Jhazmin Joson

No. 23 – Southern Tigers
- Position: Guard
- League: NBL1 Central

Personal information
- Born: August 15, 1999 (age 27)
- Listed height: 5 ft 7 in (1.70 m)

Career information
- College: Ateneo
- Playing career: 2024–present

Career history
- 2024: Goldfields Giants
- 2025: Joondalup Wolves
- 2026–: Southern Tigers

= Jhazmin Joson =

Filipino basketball player

Jhazmin Joson (born August 15, 1999) is a Filipino basketball player who plays for the Southern Tigers of NBL1 Central of Australia.

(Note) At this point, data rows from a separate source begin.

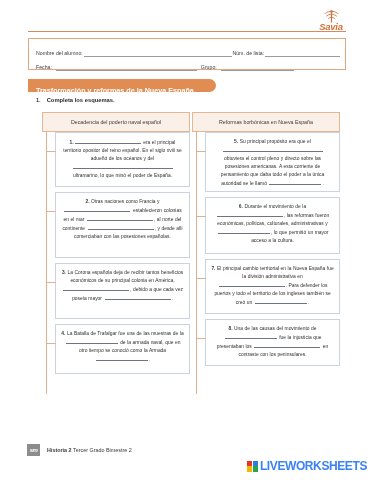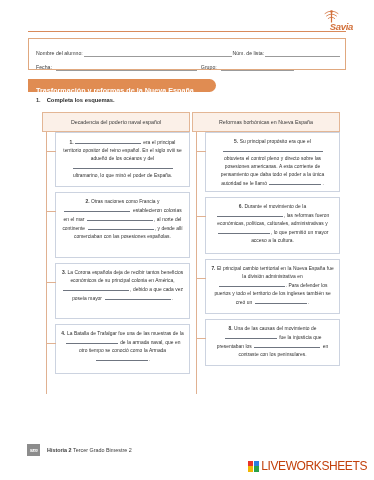--- a/index.html
+++ b/index.html
@@ -38,21 +38,21 @@
   }
   .logo-mark {
     position: absolute;
     left: 14px; top: 0px;
     width: 17px; height: 16px;
   }
   .logo-text {
     position: absolute;
     left: 0; top: 14px;
     width: 44px;
-    text-align: right;
+    text-align: center;
     font-size: 9.5px;
     font-weight: bold;
     font-style: italic;
     letter-spacing: -0.3px;
     color: #d2703a;
   }
 
   
   .student-box {
     position: absolute;
@@ -254,22 +254,22 @@
   .lw-mark {
     width: 11px; height: 11px;
     display: grid;
     grid-template-columns: 1fr 1fr;
     grid-template-rows: 1fr 1fr;
     gap: 0.6px;
   }
   .lw-mark i { display: block; }
   .lw-text {
     font-size: 12px;
-    font-weight: normal;
-    color: #c2410c;
+    font-weight: bold;
+    color: #3b82f6;
     letter-spacing: -0.4px;
   }
 </style>
 </head>
 <body>
 
 <div class="page">
 
   <div class="header-zone">
     <div class="header-rule"></div>

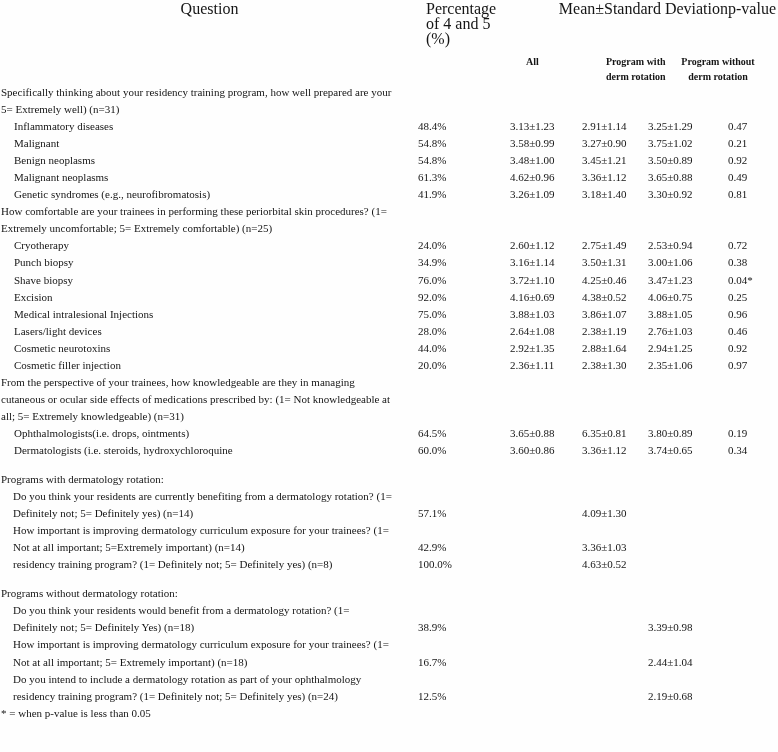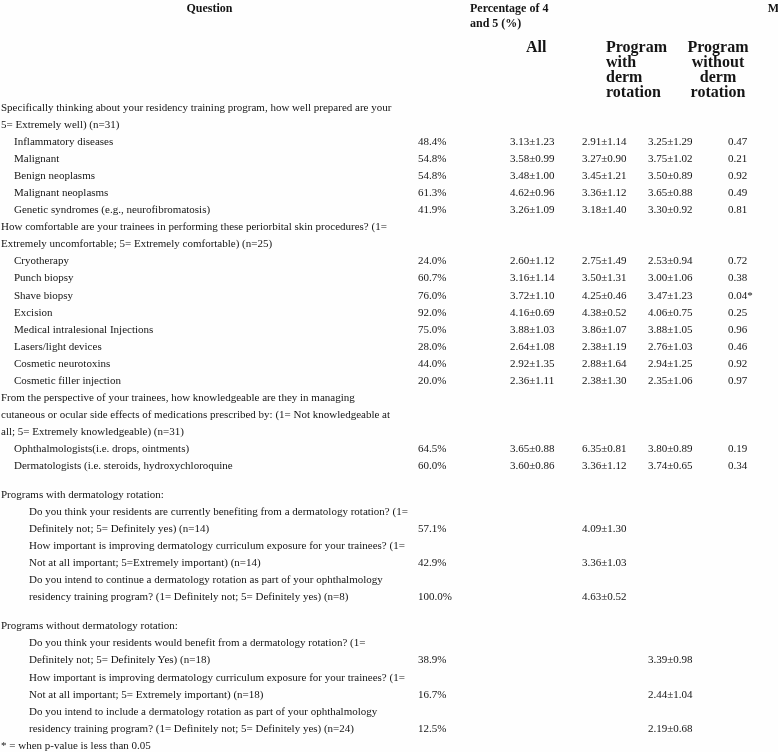--- a/index.html
+++ b/index.html
@@ -13,34 +13,34 @@
     background: #fefefe;
     color: #151515;
     font-family: "Liberation Serif", "DejaVu Serif", serif;
     font-size: 11px;
   }
   .grid {
     display: grid;
     grid-template-columns: 417px 92px 72px 66px 80px 50px;
   }
   
-  .hdr { font-weight: bold; font-size: 12px; line-height: 15px; align-items: start; gap: 44px; }
+  .hdr { font-weight: normal; font-size: 16px; line-height: 15px; align-items: start; }
   .hdr .qh { text-align: center; }
   .hdr .pcth { max-width: 86px; margin-left: 8px; }
   .hdr .meanh { grid-column: 3 / span 3; text-align: right; white-space: nowrap; }
   .hdr .ph { white-space: nowrap; }
   
-  .subhdr { font-weight: bold; font-size: 16px; line-height: 15px; margin-top: 8px; align-items: start; gap: 8px; }
+  .subhdr { font-weight: bold; font-size: 10px; line-height: 15px; margin-top: 8px; align-items: start; gap: 8px; }
   .subhdr .withh { max-width: 60px; }
   .subhdr .withouth { max-width: 76px; text-align: center; }
   
   .tbody { }
   .line { line-height: 17.05px; white-space: nowrap; }
   .indent-item { padding-left: 13px; }
-  .indent-q { padding-left: 28px; }
+  .indent-q { padding-left: 12px; }
   .grid-row { align-items: end; }
   .grid-row > div { line-height: 17.05px; white-space: nowrap; }
   .spacer { height: 12px; }
   .footnote { line-height: 17.05px; white-space: nowrap; }
 </style>
 </head>
 <body>
 
 <div class="page">
 
@@ -108,21 +108,21 @@
       <div class="grid grid-row">
         <div class="indent-item">Cryotherapy</div>
         <div>24.0%</div>
         <div>2.60±1.12</div>
         <div>2.75±1.49</div>
         <div>2.53±0.94</div>
         <div>0.72</div>
       </div>
       <div class="grid grid-row">
         <div class="indent-item">Punch biopsy</div>
-        <div>60.7%</div>
+        <div>34.9%</div>
         <div>3.16±1.14</div>
         <div>3.50±1.31</div>
         <div>3.00±1.06</div>
         <div>0.38</div>
       </div>
       <div class="grid grid-row">
         <div class="indent-item">Shave biopsy</div>
         <div>76.0%</div>
         <div>3.72±1.10</div>
         <div>4.25±0.46</div>
@@ -201,21 +201,20 @@
       </div>
       <div class="line indent-q">How important is improving dermatology curriculum exposure for your trainees? (1=</div>
       <div class="grid grid-row">
         <div class="indent-q">Not at all important; 5=Extremely important) (n=14)</div>
         <div>42.9%</div>
         <div></div>
         <div>3.36±1.03</div>
         <div></div>
         <div></div>
       </div>
-      <div class="line indent-q">Do you intend to continue a dermatology rotation as part of your ophthalmology</div>
       <div class="grid grid-row">
         <div class="indent-q">residency training program?  (1= Definitely not; 5= Definitely yes) (n=8)</div>
         <div>100.0%</div>
         <div></div>
         <div>4.63±0.52</div>
         <div></div>
         <div></div>
       </div>
       <div class="spacer"></div>
       <div class="line">Programs without dermatology rotation:</div>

==Early life and education==
Jhazmin Joson was born on August 15, 1999 At eight years old, her family moved to Los Angeles in the United States. She began playing basketball and attended the Ribet Academy. She played high school basketball in the U.S.. She returned to the Philippines to study at the Ateneo de Manila University.

==Career==
===College===
Joson played for the Ateneo Blue Eagles in the University Athletic Association of the Philippines (UAAP). She made her debut in late 2017 during UAAP Season 80. Her stint was distrupted by the COVID-19 pandemic with Season 83 in 2020 being cancelled.

Women's basketball returned in the UAAP in Season 85 in 2022. Joson was named captain of the team. The team reached the Final Four. Her last season with Ateneo was in Season 86 in 2023.

===Club===
In April 2024, Joson joined the Goldfields Giants of the NBL1 West in Australia. In March 2025, she moved to the Joondalup Wolves. And in 2026, Joson has joined the Southern Tigers of NBL1 Central.

===National team===
Joson has been part of the Philippines women's national team, debuting at the 2023 FIBA Women's Asia Cup in Australia. She received an invite as early as late 2022. She played at the 2026 Asian Games in Aichi and Nagoya, Japan.

Joson has also played for Philippines women's national 3x3 team. She participated at the 2024 FIBA 3x3 Asia Cup in Singapore and the 2025 SEA Games in Thailand.